= Wazmo Nariz =

American singer

Wazmo Nariz (born Larry Grennan in Chicago, Illinois) is a quirky new wave singer and songwriter. His first success came with an independent single, "Tele-tele-telephone" which was recorded and released on the independent Chicago label Fiction Records in 1978. The single was picked up and was one of Stiff Records' early releases in the UK. They released an EP the next year and I.R.S. Records founder Miles Copeland III signed Wazmo and his band to Illegal Records/I.R.S. The signing resulted in the full-length LP Things Aren't Right and featured the single "Checking Out The Checkout Girl" which received some airplay around the Midwestern U.S. as well as on WPIX-FM in New York City. Further success was limited and there were no other Illegal Records/I.R.S. releases for Wazmo Nariz.

Wazmo Nariz's next recording was the Big Records release Tell Me How To Live. The album cover was designed by Rick Landerman, who also designed logos and posters for him. It was also issued in a plain white cover, hand-stamped with "This album jacket is Hand Stamped. If it looked nicer, the album wouldn't sound Different!" Again, success was limited and five years went by before another recording was released, this time a 12" single "Yahoo Eeeee".

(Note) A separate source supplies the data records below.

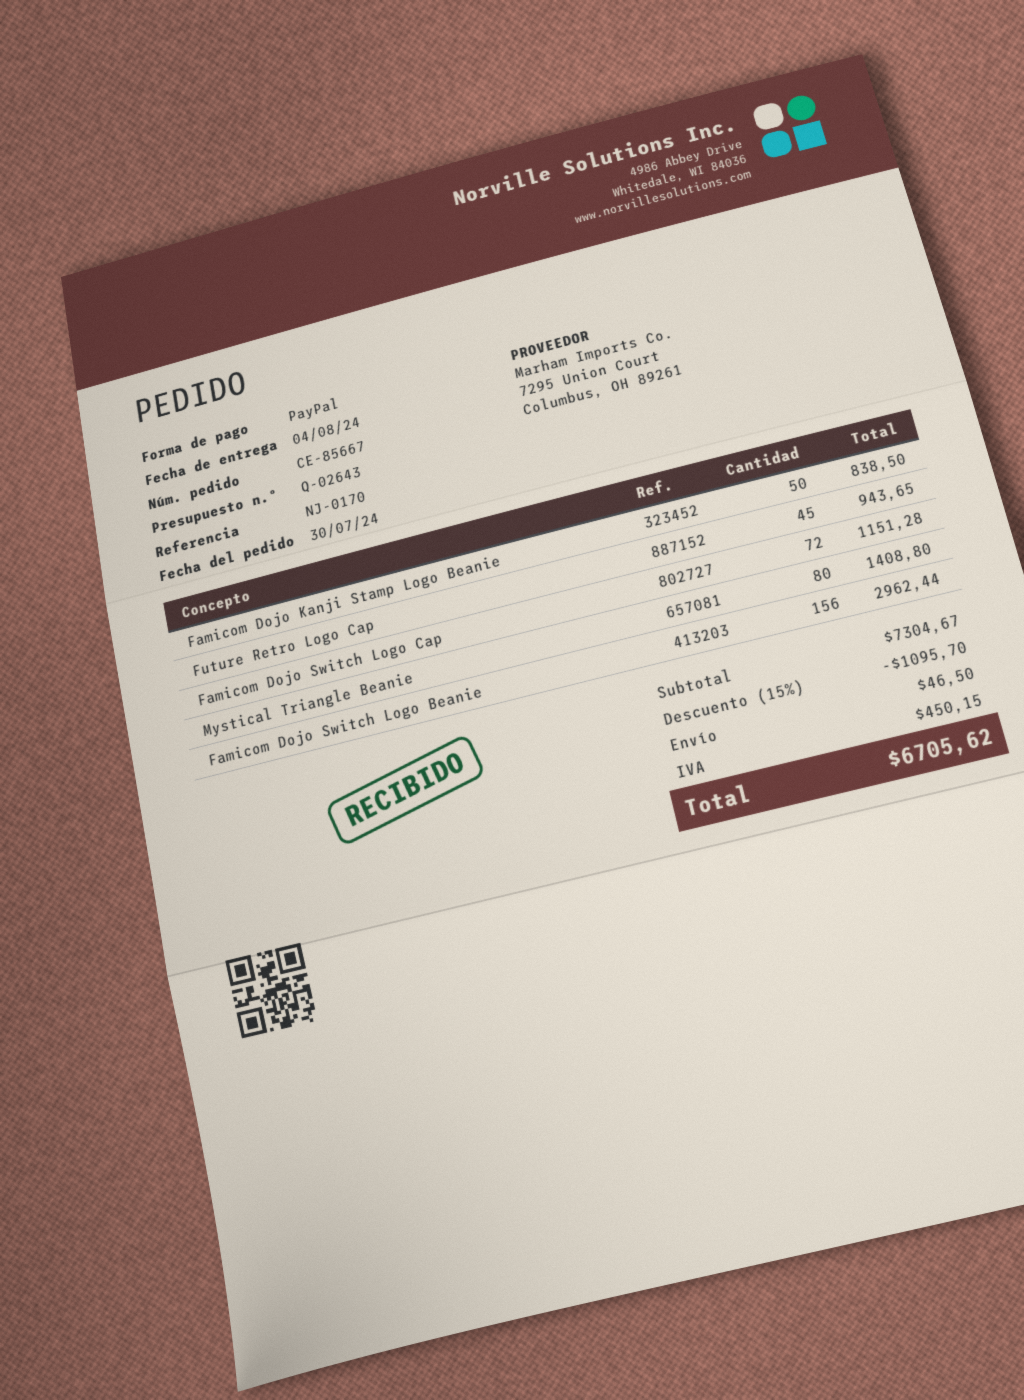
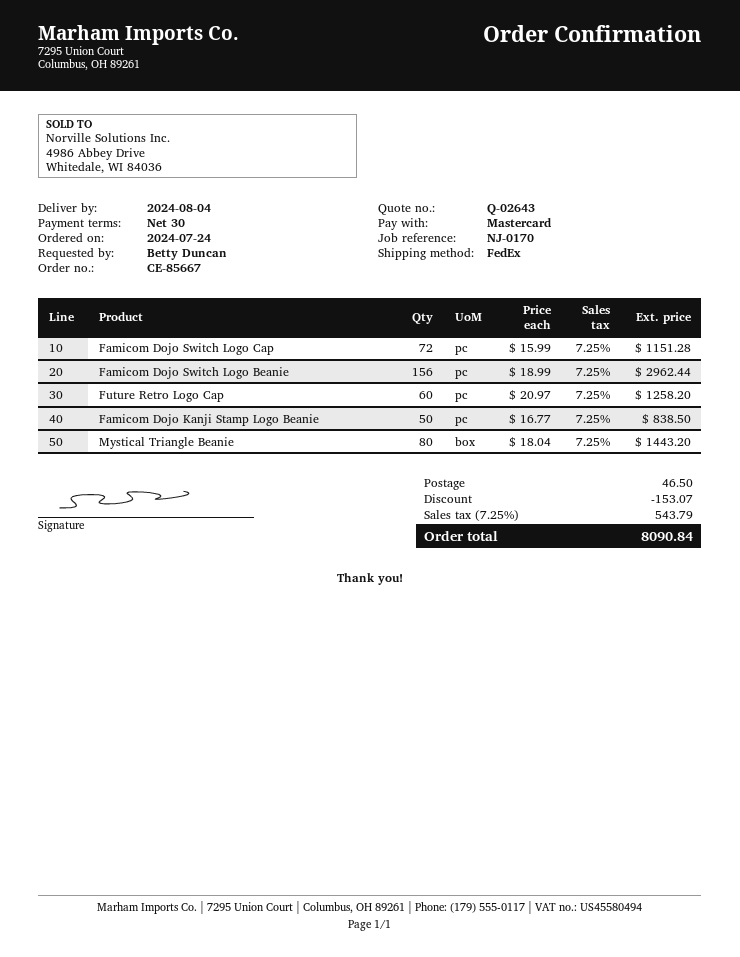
order date: 2024-07-30 -> 2024-07-24
payment method: PayPal -> Mastercard
Future Retro Logo Cap: 45 for 943.65 -> 60 for 1258.20
Mystical Triangle Beanie: 80 for 1408.80 -> 80 for 1443.20
discount: 1095.70 -> 153.07
tax: 450.15 -> 543.79
total: 6705.62 -> 8090.84

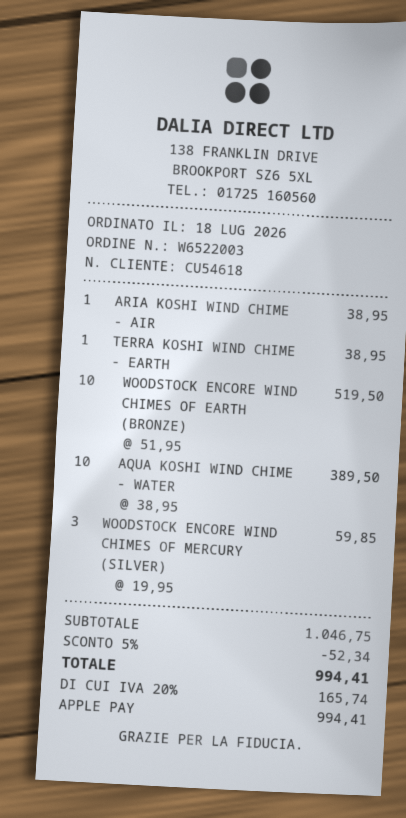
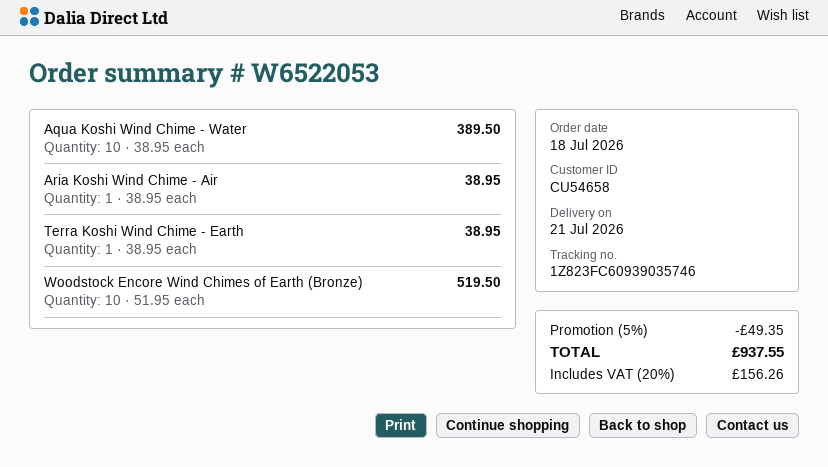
order number: W6522003 -> W6522053
customer number: CU54618 -> CU54658
WOODSTOCK ENCORE WIND CHIMES OF MERCURY (SILVER): 3 x 19.95 = 59.85 -> none
discount: 5% = 52.34 -> 5% = 49.35
tax: 20% = 165.74 -> 20% = 156.26
total: 994.41 -> 937.55

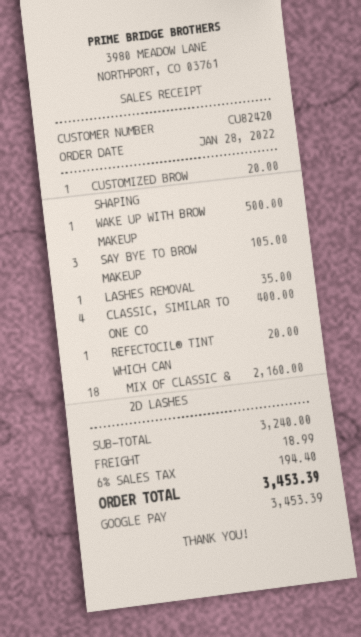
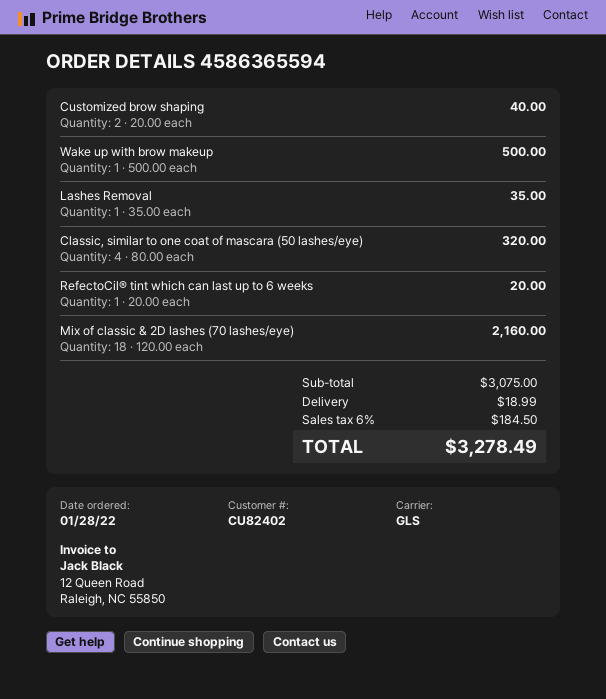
customer number: CU82420 -> CU82402
CUSTOMIZED BROW SHAPING: 1 for 20.00 -> 2 for 40.00
SAY BYE TO BROW MAKEUP: 3 for 105.00 -> none
CLASSIC, SIMILAR TO ONE CO: 4 for 400.00 -> 4 for 320.00
subtotal: 3240.00 -> 3075.00
tax: 6% = 194.40 -> 6% = 184.50
total: 3453.39 -> 3278.49

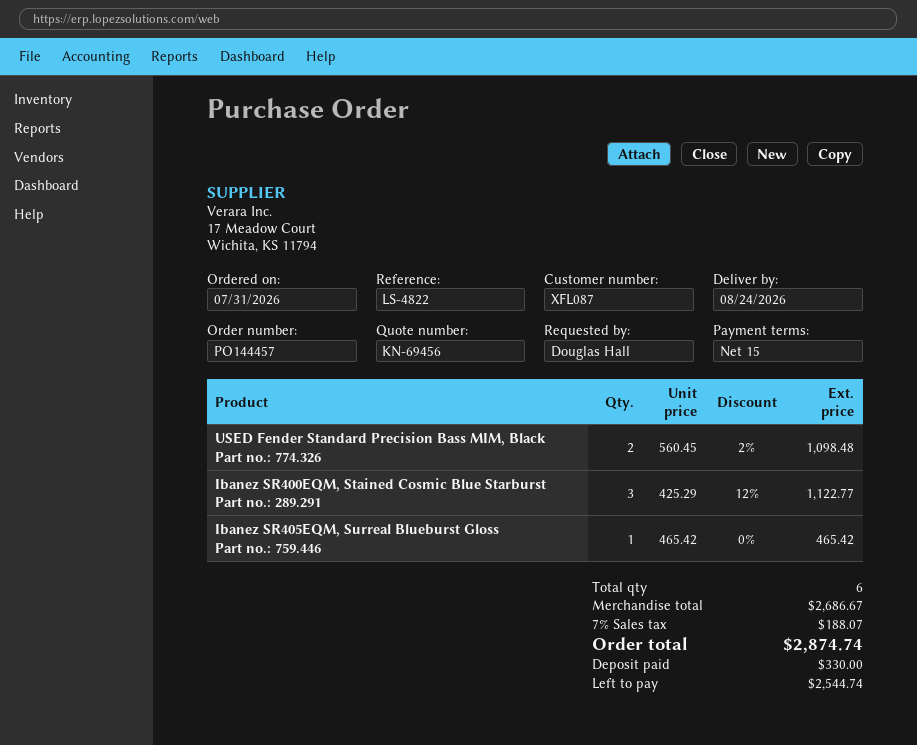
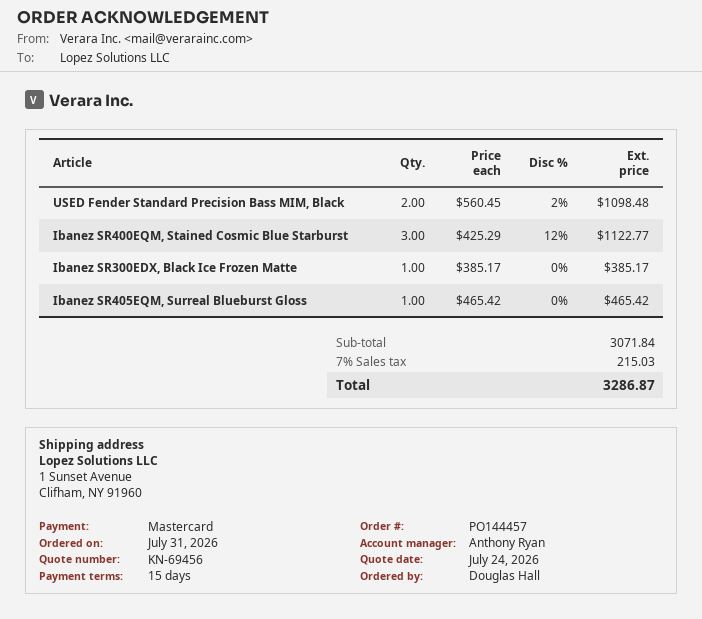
Ibanez SR300EDX, Black Ice Frozen Matte: none -> 1 x 385.17 = 385.17
subtotal: 2686.67 -> 3071.84
tax: 7% = 188.07 -> 7% = 215.03
total: 2874.74 -> 3286.87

In 1983 Wazmo briefly served as one of the first hosts of the MTV alternative music program, I.R.S. Records Presents The Cutting Edge. "Checking Out the Checkout Girl" is included on the 1989 I.R.S. compilation album These People Are Nuts!

In keeping with Wazmo's quirky reputation, the album cover for "Things Aren't Right" (displayed on the show) has a cover photo that is slightly off-center. Nariz's trademark was his tendency to wear two neckties side by side.

Wazmo has worked with Stan Ridgway under his real name, Larry Grennan, along with his drummer Bruce Zelesnik. Zelesnik performed as a permanent member of Ridgway's band starting in 2002.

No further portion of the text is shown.